Gerson and I approach AI trust from different directions. I design interfaces. He studies the psychology of trust formation. What we've found working together is that most AI interfaces violate basic trust principles, not because the designers are unskilled, but because the principles aren't well understood. Trust in AI follows patterns that psychology research has documented for decades. Enterprise AI interfaces mostly ignore them.
What You Need to Know
- Trust in AI interfaces is not a single dimension. It has at least three components: competence trust (will it give accurate answers?), integrity trust (will it be honest about uncertainty?), and benevolence trust (is it acting in my interest?)
- Most AI interfaces optimise only for competence trust, presenting outputs confidently. This undermines integrity trust when users discover errors.
- Calibrated confidence, showing how certain the AI is about its output, increases overall trust more than projecting certainty
- Trust recovery after an AI error follows different patterns than trust recovery after a human error. AI gets fewer second chances.
The Three Trust Components
Competence Trust
Users need to believe the AI system can do what it claims. This is the component most AI interfaces focus on: showing impressive outputs, demonstrating capability, highlighting accuracy metrics.
But competence trust is fragile. A single confident error can damage it more than ten correct outputs can build it. This is because users judge AI competence differently than human competence. A human who makes one mistake in ten is seen as generally competent. An AI that makes one mistake in ten is seen as unreliable.
Users who trust the AI's competence but not its honesty develop workaround behaviours that undermine the system's value.
Dr Gerson Tuazon
AI Strategy & Health Innovation
Integrity Trust
Users need to believe the AI system is honest about what it knows and doesn't know. This means showing uncertainty, flagging low-confidence outputs, and being transparent about limitations.

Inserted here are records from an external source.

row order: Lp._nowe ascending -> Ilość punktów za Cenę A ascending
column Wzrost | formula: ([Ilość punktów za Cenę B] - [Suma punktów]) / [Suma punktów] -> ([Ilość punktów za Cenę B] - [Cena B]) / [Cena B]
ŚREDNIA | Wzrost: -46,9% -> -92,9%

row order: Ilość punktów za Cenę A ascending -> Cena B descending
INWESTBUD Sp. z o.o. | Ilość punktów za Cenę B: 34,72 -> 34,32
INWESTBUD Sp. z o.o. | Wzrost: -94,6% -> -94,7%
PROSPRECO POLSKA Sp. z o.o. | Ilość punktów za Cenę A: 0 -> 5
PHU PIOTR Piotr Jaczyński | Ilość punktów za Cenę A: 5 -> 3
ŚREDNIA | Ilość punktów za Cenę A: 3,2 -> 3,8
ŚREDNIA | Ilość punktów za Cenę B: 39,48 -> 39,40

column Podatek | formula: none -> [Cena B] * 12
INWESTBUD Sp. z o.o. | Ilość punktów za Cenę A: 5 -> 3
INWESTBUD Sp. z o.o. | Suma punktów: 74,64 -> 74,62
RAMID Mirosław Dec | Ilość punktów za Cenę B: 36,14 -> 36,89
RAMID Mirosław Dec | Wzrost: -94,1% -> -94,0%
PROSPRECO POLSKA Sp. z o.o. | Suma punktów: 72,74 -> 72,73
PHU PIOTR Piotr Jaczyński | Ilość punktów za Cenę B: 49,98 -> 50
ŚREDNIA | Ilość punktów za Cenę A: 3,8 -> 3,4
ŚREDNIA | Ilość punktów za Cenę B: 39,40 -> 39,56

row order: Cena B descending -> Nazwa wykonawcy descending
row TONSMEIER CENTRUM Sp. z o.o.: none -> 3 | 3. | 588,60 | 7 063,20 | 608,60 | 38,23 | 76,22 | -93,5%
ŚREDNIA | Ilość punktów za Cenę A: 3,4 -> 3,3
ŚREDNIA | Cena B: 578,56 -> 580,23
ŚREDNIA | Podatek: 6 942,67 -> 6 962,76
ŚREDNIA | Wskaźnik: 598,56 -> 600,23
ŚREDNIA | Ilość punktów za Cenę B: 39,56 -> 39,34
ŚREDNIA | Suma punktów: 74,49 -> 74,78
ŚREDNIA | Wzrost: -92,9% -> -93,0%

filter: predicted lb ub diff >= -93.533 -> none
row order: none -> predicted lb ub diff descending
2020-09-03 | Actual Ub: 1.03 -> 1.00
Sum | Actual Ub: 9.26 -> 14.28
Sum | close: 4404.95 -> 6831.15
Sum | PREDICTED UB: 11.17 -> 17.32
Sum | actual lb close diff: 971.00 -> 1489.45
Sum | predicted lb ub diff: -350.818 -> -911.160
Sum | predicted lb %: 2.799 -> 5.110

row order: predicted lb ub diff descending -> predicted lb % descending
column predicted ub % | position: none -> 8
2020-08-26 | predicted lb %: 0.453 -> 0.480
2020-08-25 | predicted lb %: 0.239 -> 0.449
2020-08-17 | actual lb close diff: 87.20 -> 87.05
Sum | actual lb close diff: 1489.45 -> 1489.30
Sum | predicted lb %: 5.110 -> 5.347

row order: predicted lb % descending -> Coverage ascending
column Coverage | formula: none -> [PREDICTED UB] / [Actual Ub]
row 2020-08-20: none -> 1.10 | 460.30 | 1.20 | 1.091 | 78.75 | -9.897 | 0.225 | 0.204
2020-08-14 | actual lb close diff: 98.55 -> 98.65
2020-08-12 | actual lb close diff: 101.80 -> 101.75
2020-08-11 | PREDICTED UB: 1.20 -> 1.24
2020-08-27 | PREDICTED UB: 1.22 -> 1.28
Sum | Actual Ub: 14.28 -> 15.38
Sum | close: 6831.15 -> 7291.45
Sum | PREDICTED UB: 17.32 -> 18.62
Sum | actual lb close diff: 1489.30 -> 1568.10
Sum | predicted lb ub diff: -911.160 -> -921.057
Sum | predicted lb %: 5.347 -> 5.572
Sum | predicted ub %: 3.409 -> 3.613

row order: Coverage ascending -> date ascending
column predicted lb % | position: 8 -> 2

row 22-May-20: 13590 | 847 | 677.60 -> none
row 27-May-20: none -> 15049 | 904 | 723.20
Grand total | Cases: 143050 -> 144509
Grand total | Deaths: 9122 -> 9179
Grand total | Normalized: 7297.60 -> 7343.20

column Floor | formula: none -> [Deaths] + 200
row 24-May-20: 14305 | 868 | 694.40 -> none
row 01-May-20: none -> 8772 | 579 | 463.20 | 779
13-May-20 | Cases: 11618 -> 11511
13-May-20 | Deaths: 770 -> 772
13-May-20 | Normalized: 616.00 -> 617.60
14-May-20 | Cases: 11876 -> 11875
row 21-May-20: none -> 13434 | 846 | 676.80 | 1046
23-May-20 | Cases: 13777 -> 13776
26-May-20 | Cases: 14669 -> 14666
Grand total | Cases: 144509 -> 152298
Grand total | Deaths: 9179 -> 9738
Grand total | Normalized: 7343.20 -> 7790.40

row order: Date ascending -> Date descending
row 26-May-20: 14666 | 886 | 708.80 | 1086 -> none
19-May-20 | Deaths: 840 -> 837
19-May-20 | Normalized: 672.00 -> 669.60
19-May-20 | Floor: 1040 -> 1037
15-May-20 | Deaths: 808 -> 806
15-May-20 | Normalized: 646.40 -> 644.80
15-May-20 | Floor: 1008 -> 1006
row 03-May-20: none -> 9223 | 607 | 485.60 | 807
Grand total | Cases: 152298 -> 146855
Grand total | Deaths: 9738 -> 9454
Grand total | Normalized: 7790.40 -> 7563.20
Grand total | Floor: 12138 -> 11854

Most AI interfaces fail here because they present all outputs with equal confidence. A claim the model is 95% confident about looks identical to a claim it is 60% confident about. Users learn this through experience, usually by discovering errors in confidently-presented outputs. This damages integrity trust retroactively: "If it was wrong about that and didn't tell me, what else is it wrong about?"
Benevolence Trust
Users need to believe the AI system is acting in their interest. In enterprise contexts, this connects to questions about surveillance, performance monitoring, and job security. An AI tool that helps workers is trusted differently than an AI tool that monitors workers, even if the interface is identical.
Benevolence trust is largely determined by context and communication, not by interface design. But interface design can undermine it: audit trails that feel like surveillance, output quality metrics that feel like performance evaluation, and automation that feels like replacement.
Designing for Trust
Show Calibrated Confidence
Instead of presenting all outputs equally, indicate the system's confidence level. This can be as simple as a colour coding (high confidence, medium confidence, low confidence) or as nuanced as a confidence percentage with an explanation of what drives it.
Calibrated confidence accomplishes two things: it helps users make better decisions about which outputs to trust, and it builds integrity trust by demonstrating that the system knows what it doesn't know.
Design for Error Recovery
When the AI makes an error, the interface should make correction easy and the error's scope clear. "This output was wrong. Here's what it should have been. Here's how to correct it. Here are the related outputs that may also need review."
Error recovery design is more important for long-term trust than error prevention design, because errors will happen and the user's experience of recovering from them shapes their ongoing relationship with the system.
Make the AI's Reasoning Visible
Users trust outputs more when they can see how the AI arrived at them. This doesn't require full explainability (which is technically challenging). It requires sufficient transparency: what data was considered, what factors influenced the output, what alternatives were considered.
Visible reasoning transforms the user's relationship with the AI from "accepting or rejecting a black box output" to "evaluating a reasoned recommendation." The second relationship is healthier and more productive.
Separate Help From Surveillance
Enterprise AI interfaces must clearly distinguish between features that help the user and features that report on the user. Activity logging for system improvement should be transparent. Performance metrics should be user-controlled. The line between assistance and monitoring should be explicit.
Trust in AI is not a feature. It is the foundation that determines whether users engage with the system genuinely or develop the minimum-viable-compliance behaviours that make AI adoption statistics look better than reality. Designing for trust requires understanding the psychology, not just the pixels.